* [Exercise objective] Show every line of the data where the word "按键能够实现暂停计时" can be found.

* [Material for this exercise]
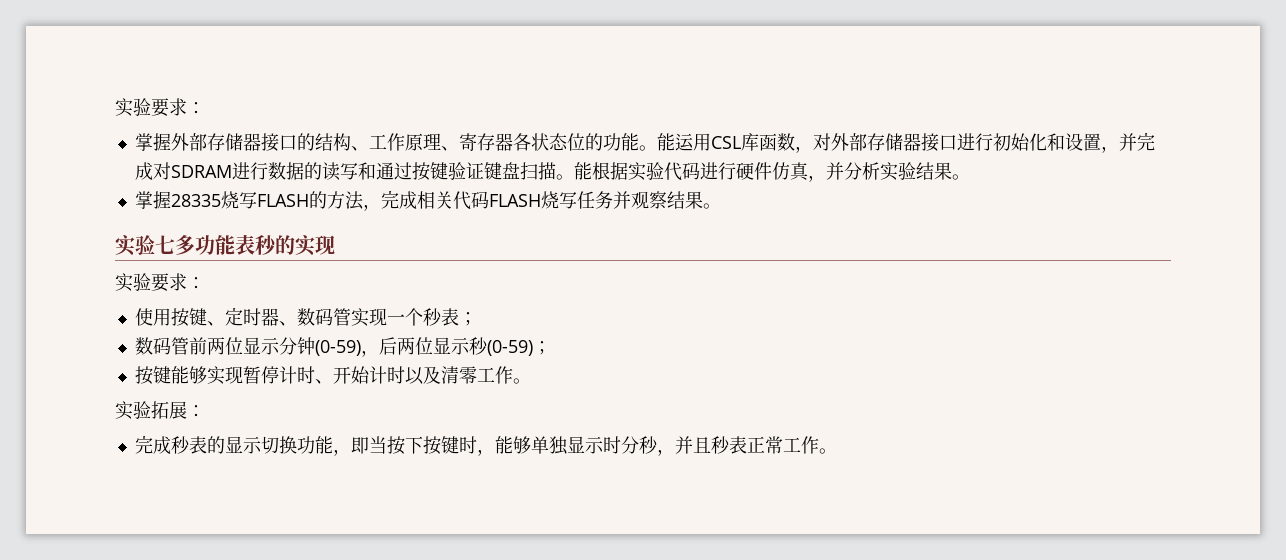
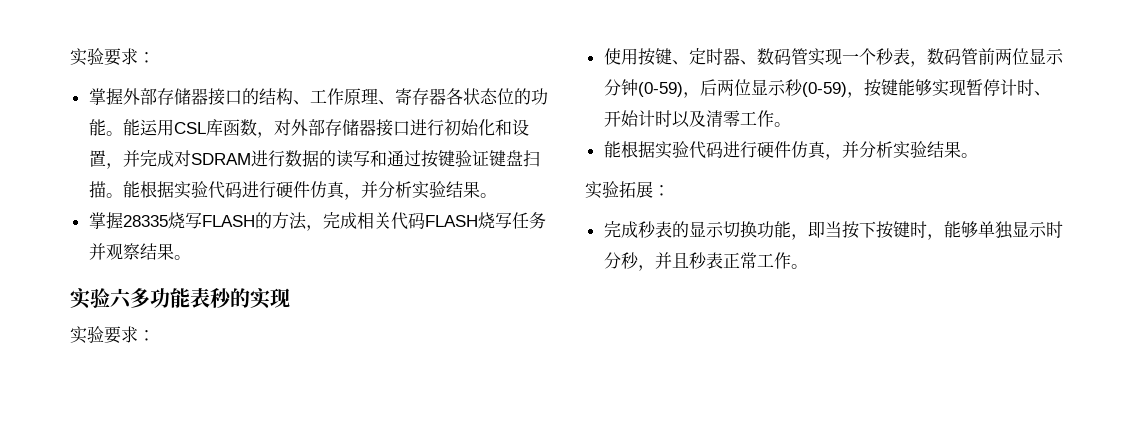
- 实验七多功能表秒的实现
+ 实验六多功能表秒的实现
- 使用按键、定时器、数码管实现一个秒表；
- 数码管前两位显示分钟(0-59)，后两位显示秒(0-59)；
- 按键能够实现暂停计时、开始计时以及清零工作。
+ 使用按键、定时器、数码管实现一个秒表，数码管前两位显示分钟(0-59)，后两位显示秒(0-59)，按键能够实现暂停计时、开始计时以及清零工作。
+ 能根据实验代码进行硬件仿真，并分析实验结果。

* [Exercise response]
- 按键能够实现暂停计时、开始计时以及清零工作。
+ 使用按键、定时器、数码管实现一个秒表，数码管前两位显示分钟(0-59)，后两位显示秒(0-59)，按键能够实现暂停计时、开始计时以及清零工作。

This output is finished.